Lake Katwe is a saltwater lake on the north side of Queen Elizabeth National Park. A visit to the Crater salt mine brings you to a close interaction with the local salt miners, they will take you through the salt mine production and also observe how salt is evaporated and purified.

The salt mining visit takes about an hour.

KYAMBURA GORGE CHIMPANZEE TRACKING

The Kyambura chimpanzee tracking is a search for the wild chimpanzees in the forested gorge which is 100m deep and 1 km long. Most of the chimpanzees in the gorge are habituated and they are used to human presence. The overall population of chimpanzees is estimated to be 80 members, however, the gorge is also home to other wildlife like birds like Bee-eaters, Horn bills, kingfishers, etc., monkeys, and baboons, elephants, hippos among others. The gorge has a river in the middle that attracts both resident animals and many from the park.

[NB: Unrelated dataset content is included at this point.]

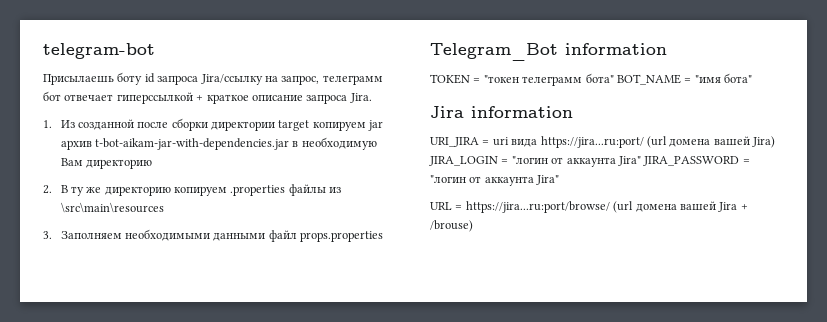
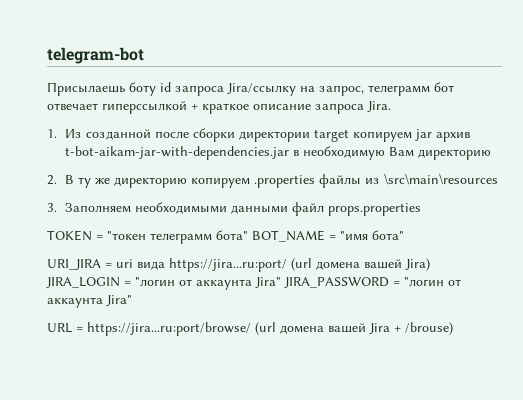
[430,43,667,61] // Telegram_Bot information -> (421, 209) none
[430,106,573,118] // Jira information -> (404, 235) none

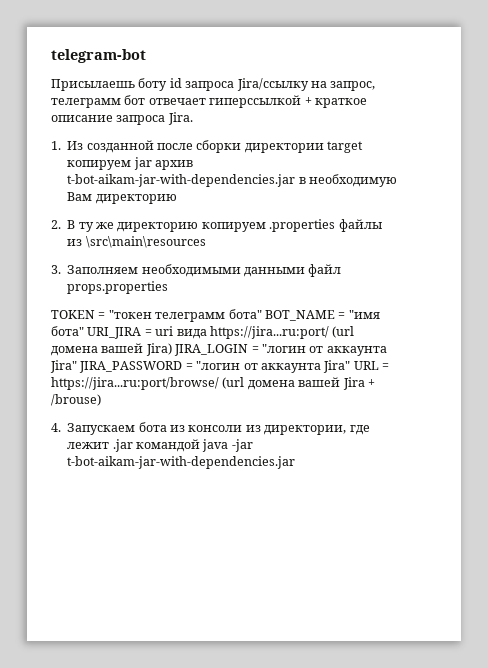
(404, 235) // -> (84, 331) none
(132, 300) // -> (351, 366) none
(453, 328) none -> [51,422,370,435] [67,439,253,452] [67,456,296,469] // 4. Запускаем бота из консоли из директории, где лежит .jar командой java -jar t-bot-aikam-jar-with-dependencies.jar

The chimpanzee trek starts from the park headquarters where you are briefed about the chimpanzee trek guidelines, rules, and regulations by the ranger guides. Proceed on your trek down to the forest with your ranger who keeps informing you about the daily lifestyle and behavior of the chimpanzees like the fact that they stay in groups of about 35 – 40 individuals of all genders, they like cracking nuts from the roots of trees, they like chewing leaves, they like jumping from one tree to the other and the food they like most – fruits, young antelopes and goats. You also be to see the chimpanzees swing from the trees, prepare their nests to rest and overnight in, mating, nursing their babies among others.

The Kyambura Gorge chimpanzee trek occurs twice a day starting at 0800hrs and 1300hrs and it is done in 2 groups of four hence a maximum of 16 people are allowed to trek the chimps a day and the trip takes about 3 hours depending on the time of sighting the primates. Both times are satisfying and rewarding.

NATURE WALKS

Nature walks in Queen Elizabeth Park are done in Maramagambo forest, Kyambura gorge, Mweya peninsular, and Ishasha sector and they are the best ways for man to experience nature at a closer range.

Nature walks can either be done in the morning or afternoon in accompaniment of the ranger guide depending on your level of fitness. Possible sightings include tree-climbing lions in the Ishasha sector, crater lakes, mongoose, Kazinga channel, and animals like elephants, buffaloes, warthogs, monkeys, bats, baboons, and river Kajojo and Kilyantama waterfall among others.

CRATER LAKE

Enjoy a good hike around the different crater lakes in Queen Elizabeth like Nyamunuka Crater, and Munyanyage Crater, and with a variety of wildlife like flamingos, and warthogs among others.

LION TRACKING

Queen Elizabeth National Park is a cat family sustainable and conservation unit with over 250 large cats spread in both Mweya and Ishasha sectors including lions, and leopards. Apart from the usual lions, QENP is home to the rare but famous tree-climbing lions in the world in the southern sector of the park that can be seen on a game drive. However, the predator tracking activity is done in the northern peninsular of Mweya in the Kasenyi plains.

Lion tracking in Queen Elizabeth is more of a researcher activity done in 3 sessions like the early morning, afternoon, and night and goes for about 2 – 3 hours with your researcher who informs you of the rules and regulations of the tracking before you proceed to the savanna regions.

The researcher uses radio collars to track the predators and their movements on and off the demarcated tracks. It is a research project the number of people is limited hence a booking is important.

Upon sighting the lions, the researcher will turn off the vehicle engine to avoid disrupting the lions, you will learn and monitor how they feed, behave, defense mechanisms and watch how the juveniles play among others. The data collected is used to better understand the lives and ways of the predators.